In previous studies, ROSE was only applied as an ancillary technique to evaluate sufficiency of the sampling in EBUS-TBNA [10, 11]. To better analyze the effects of elastography or ROSE, elastography and ROSE were combined for statistical analysis. In the present study, the sensitivity, specificity, positive likelihood ratio, and negative likelihood ratio of elastography and ROSE in diagnosing malignant lymph nodes were 85.84%, 92.65%, 11.67, and 0.15, respectively, and the AUC was 0.940; each figure was greater in the combination than in the only elastography or only ROSE group. Since EBUS elastography or ROSE during EBUS-TBNA have been applied in multiple institutions, it is possible that performing EBUS-elastography and ROSE together during EBUS-TBNA could improve its diagnostic ability.

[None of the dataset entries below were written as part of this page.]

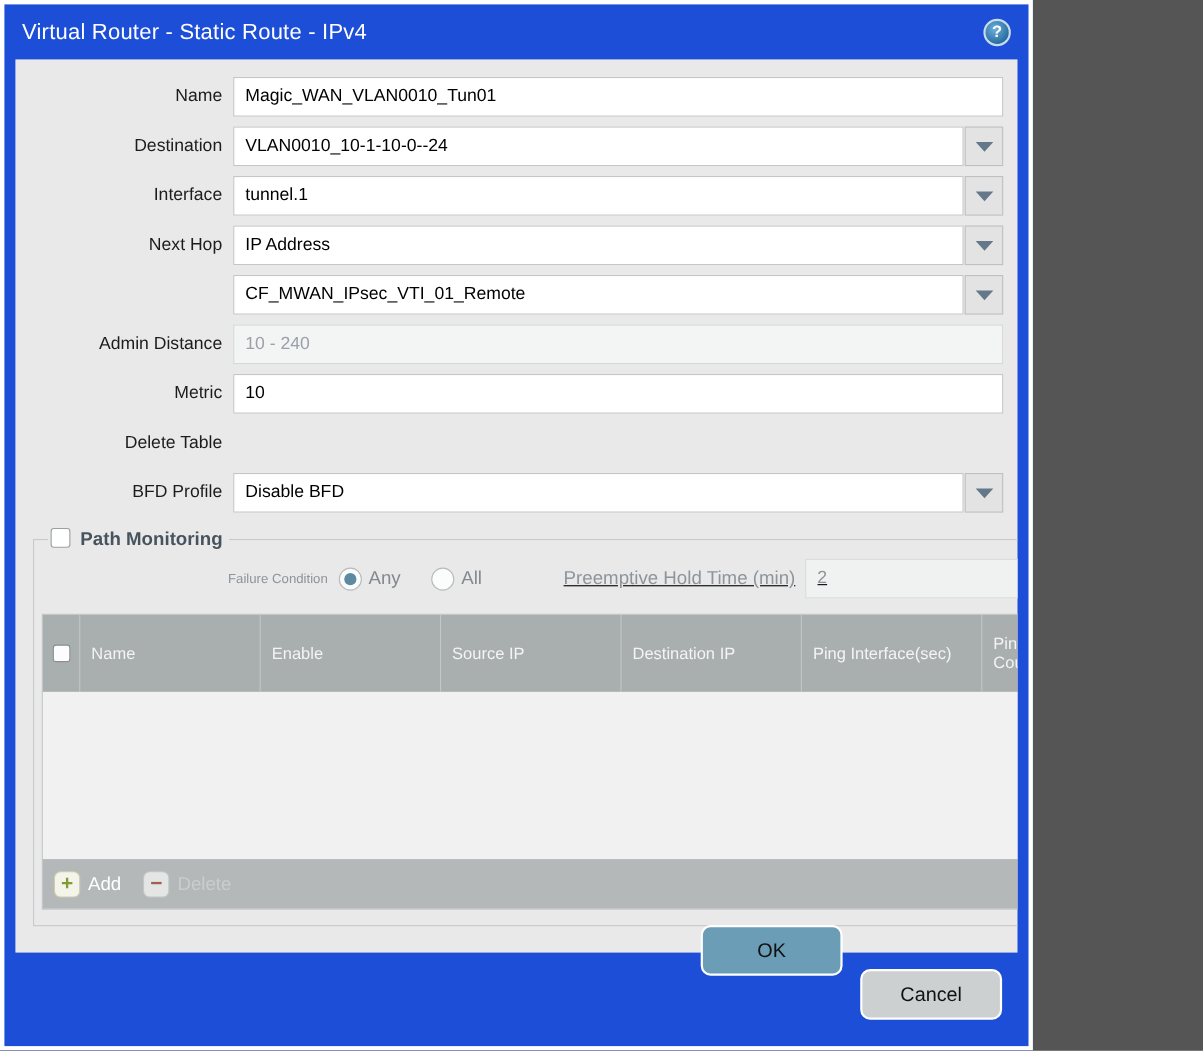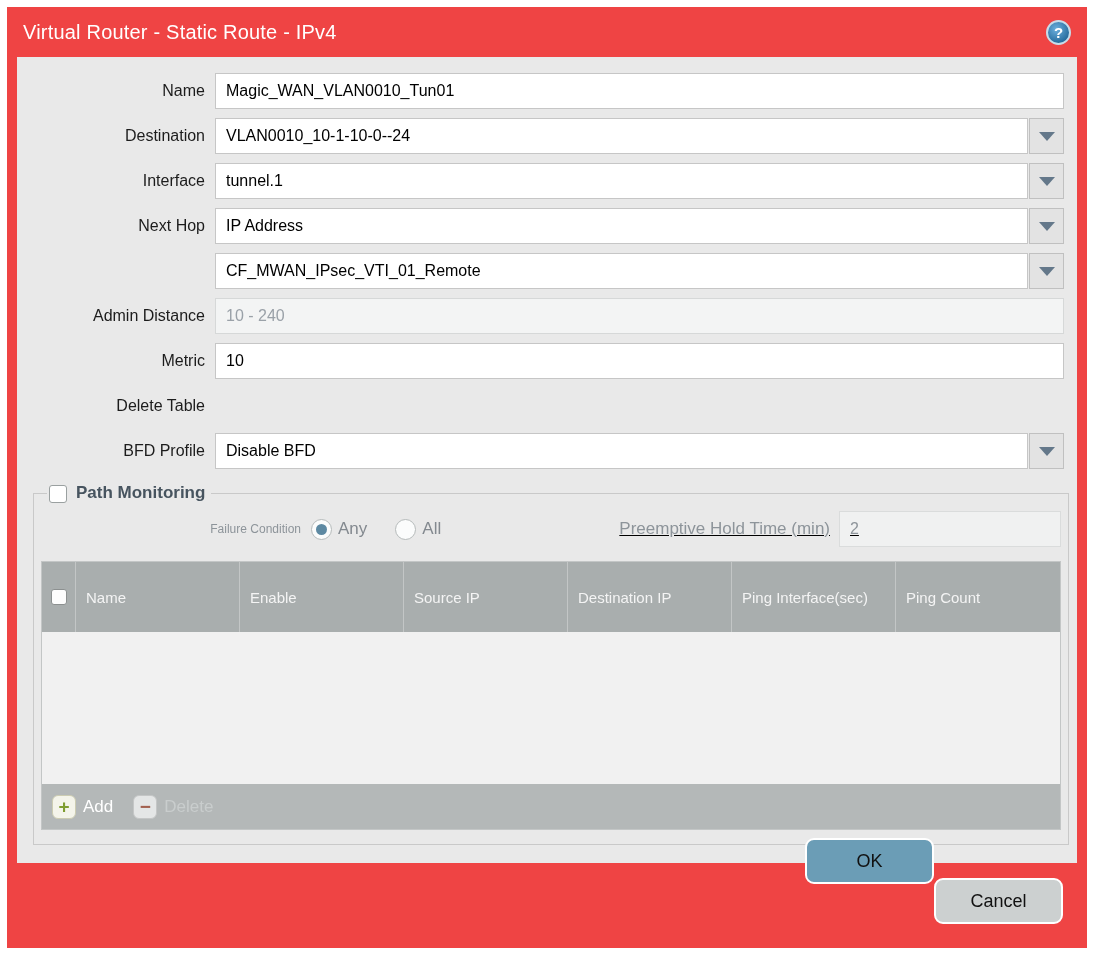--- a/index.html
+++ b/index.html
@@ -1,21 +1,21 @@
 <!DOCTYPE html>
 <html><head>
 <meta charset="utf-8">
 <style>
   * { margin:0; padding:0; box-sizing:border-box; }
   html,body { background:#555; }
   body { font-family:"Liberation Sans", sans-serif; }
 
   .window {
-    position:relative; width:1094px; height:955px;
-    background:#ef4444; border:7px solid #ffffff;
+    position:relative; width:939px; height:955px;
+    background:#1d4ed8; border:4px solid #ffffff;
     overflow:hidden;
   }
 
   
   .titlebar { height:50px; display:flex; align-items:center; padding:0 16px; }
   .title { color:#ffffff; font-size:20px; letter-spacing:.2px; }
   .help-icon {
     position:absolute; top:13px; right:16px;
     width:25px; height:25px; border-radius:50%;
     background:radial-gradient(circle at 40% 35%, #6db0de, #2a6fa0 70%, #1f5c88);
@@ -53,21 +53,21 @@
     border-left:8px solid transparent; border-right:8px solid transparent;
     border-top:9px solid #64788a;
   }
 
   
   fieldset.pm {
     margin:14px 8px 0 16px; border:1px solid #c9c9c9;
     padding:0 7px 14px 7px;
   }
   legend.pm-legend {
-    display:flex; align-items:flex-end; gap:9px;
+    display:flex; align-items:flex-start; gap:9px;
     margin-left:6px; padding:0 6px 0 2px;
   }
   .checkbox {
     width:18px; height:18px; background:#ffffff;
     border:1px solid #9aa0a0; border-radius:3px; cursor:pointer;
   }
   .pm-title { font-size:17px; font-weight:bold; color:#47545f; }
 
   .cond-row { display:flex; align-items:center; height:36px; margin-top:8px; }
   .dim { color:#8d949a; }
@@ -113,21 +113,21 @@
     width:24px; height:24px; border-radius:6px;
     display:flex; align-items:center; justify-content:center;
     font-size:19px; font-weight:bold; line-height:1;
   }
   .add-icon { background:#f4f4ea; border:1px solid #ccccb2; color:#7f9d31; }
   .del-icon { background:#e4e6e6; border:1px solid #c4c6c6; color:#a2614f; }
   .add-label { color:#ffffff; font-size:17px; }
   .del-label { color:#c9cdcd; font-size:17px; }
 
   
-  .footer-btns { position:absolute; bottom:24px; right:24px; display:flex; gap:0;padding-left:44px; }
+  .footer-btns { position:absolute; bottom:24px; right:24px; display:flex; gap:16px;padding-left:44px; }
   .btn {
     min-width:129px; height:46px; border-radius:9px;
     border:2px solid #ffffff; font-family:"Liberation Sans", sans-serif;
     font-size:18px; color:#111; cursor:pointer;
   }
   .btn-ok { background:#6b9db6; }
   .btn-cancel { background:#ccd0d0;margin-top:40px; }
 </style>
 </head>
 <body>

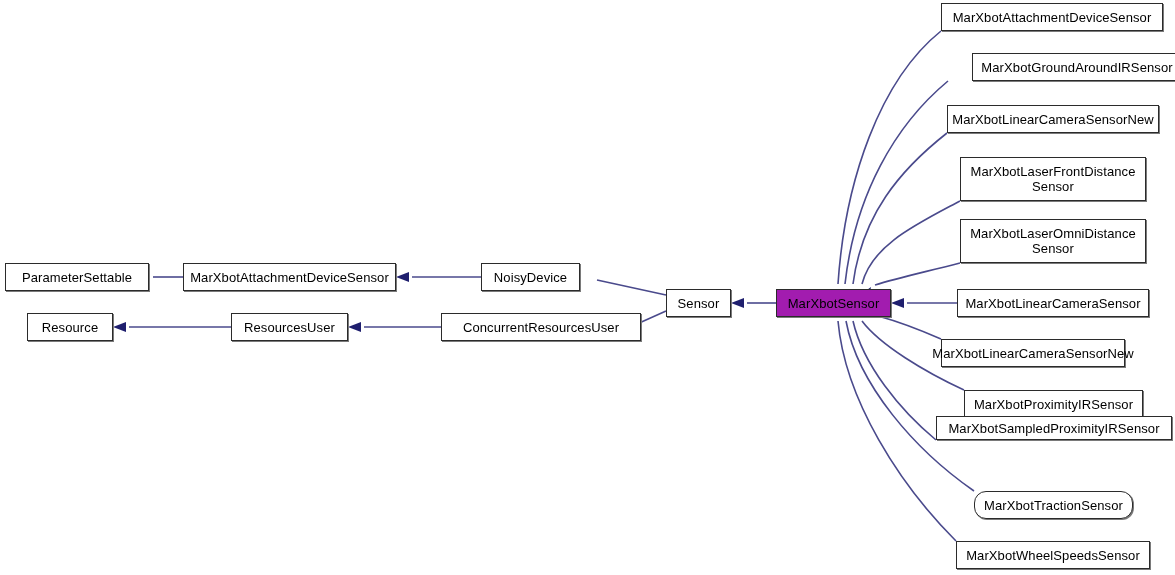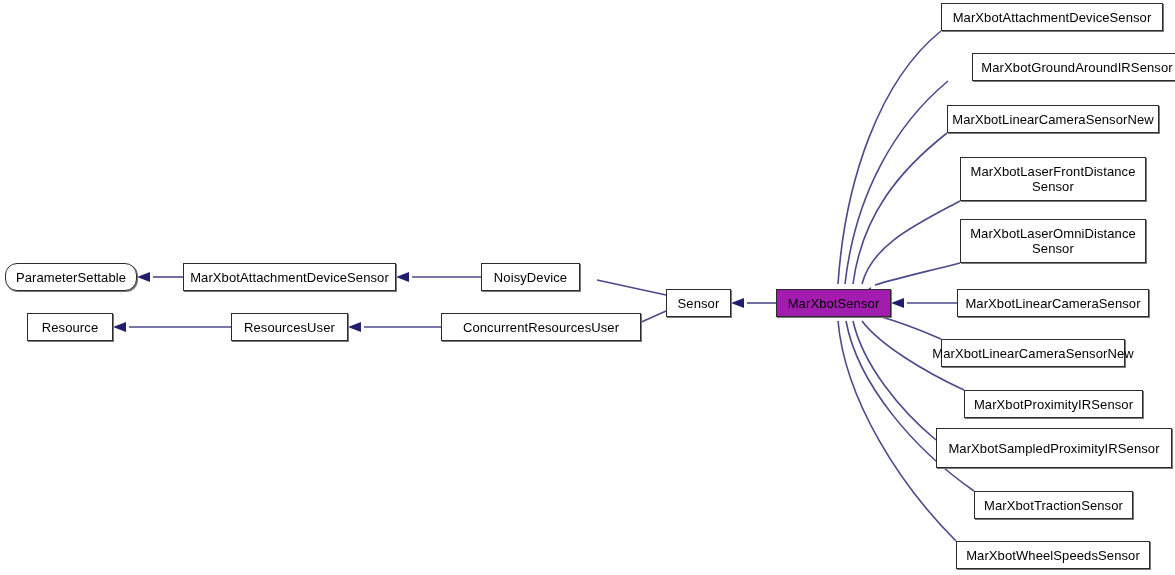--- a/index.html
+++ b/index.html
@@ -120,36 +120,36 @@
         <path d="M 974 491 C 915 450 858 385 846 321" fill="none" stroke="#4a4a8c" stroke-width="1.6"></path>
         <polygon points="0,0 13,-5 13,5" fill="#1f1f6e" transform="translate(844,317) rotate(261)"></polygon>
       </g>
       <g>
         <path d="M 956 541 C 900 485 845 400 838 321" fill="none" stroke="#4a4a8c" stroke-width="1.6"></path>
         <polygon points="0,0 13,-5 13,5" fill="#1f1f6e" transform="translate(836,317) rotate(265)"></polygon>
       </g>
     </svg>
 
   <div id="node-layer">
-      <div class="node" style="left: 5px; top: 263px; width: 132px; height: 28px; border-radius: 12px;">ParameterSettable</div>
+      <div class="node" style="left: 5px; top: 263px; width: 144px; height: 28px;">ParameterSettable</div>
       <div class="node" style="left: 183px; top: 263px; width: 213px; height: 28px;">MarXbotAttachmentDeviceSensor</div>
       <div class="node" style="left: 481px; top: 263px; width: 99px; height: 28px;">NoisyDevice</div>
       <div class="node" style="left: 27px; top: 313px; width: 86px; height: 28px;">Resource</div>
       <div class="node" style="left: 231px; top: 313px; width: 117px; height: 28px;">ResourcesUser</div>
       <div class="node" style="left: 441px; top: 313px; width: 200px; height: 28px;">ConcurrentResourcesUser</div>
       <div class="node" style="left: 666px; top: 289px; width: 65px; height: 28px;">Sensor</div>
       <div class="node highlight" style="left: 776px; top: 289px; width: 115px; height: 28px;">MarXbotSensor</div>
       <div class="node" style="left: 941px; top: 3px; width: 222px; height: 28px;">MarXbotAttachmentDeviceSensor</div>
       <div class="node" style="left: 948px; top: 53px; width: 210px; height: 28px; margin-left: 24px;">MarXbotGroundAroundIRSensor</div>
       <div class="node" style="left: 947px; top: 105px; width: 212px; height: 28px;">MarXbotLinearCameraSensorNew</div>
       <div class="node" style="left: 960px; top: 157px; width: 186px; height: 44px;">MarXbotLaserFrontDistance
 Sensor</div>
       <div class="node" style="left: 960px; top: 219px; width: 186px; height: 44px;">MarXbotLaserOmniDistance
 Sensor</div>
       <div class="node" style="left: 957px; top: 289px; width: 192px; height: 28px;">MarXbotLinearCameraSensor</div>
       <div class="node" style="left: 941px; top: 339px; width: 184px; height: 28px; text-align: center;">MarXbotLinearCameraSensorNew</div>
       <div class="node" style="left: 964px; top: 390px; width: 179px; height: 28px;">MarXbotProximityIRSensor</div>
-      <div class="node" style="left: 936px; top: 428px; width: 236px; height: 40px;">MarXbotSampledProximityIRSensor</div>
-      <div class="node" style="left: 974px; top: 491px; width: 159px; height: 28px;">MarXbotTractionSensor</div>
+      <div class="node" style="left: 936px; top: 416px; width: 236px; height: 24px;">MarXbotSampledProximityIRSensor</div>
+      <div class="node" style="left: 974px; top: 491px; width: 159px; height: 28px; border-radius: 12px;">MarXbotTractionSensor</div>
       <div class="node" style="left: 956px; top: 541px; width: 194px; height: 28px;">MarXbotWheelSpeedsSensor</div>
     </div>
 
 </div>
 
 </body></html>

This study had some limitations. First, it was conducted in a single institution with limited sample sizes. Further studies must be performed in larger populations. Second, this study only compared the value of the elastography score and ROSE, without additional information regarding lymph node size, integrity, or vascularity. Combining these factors could increase the diagnostic value of elastography and ROSE.

The combination of elastography and ROSE during EBUS-TBNA for patients with enlarged mediastinal lymph nodes, could increase the clinical diagnostic value compared with ROSE or elastography alone. Combining elastography and ROSE during EBUS-TBNA in clinical practice is recommended.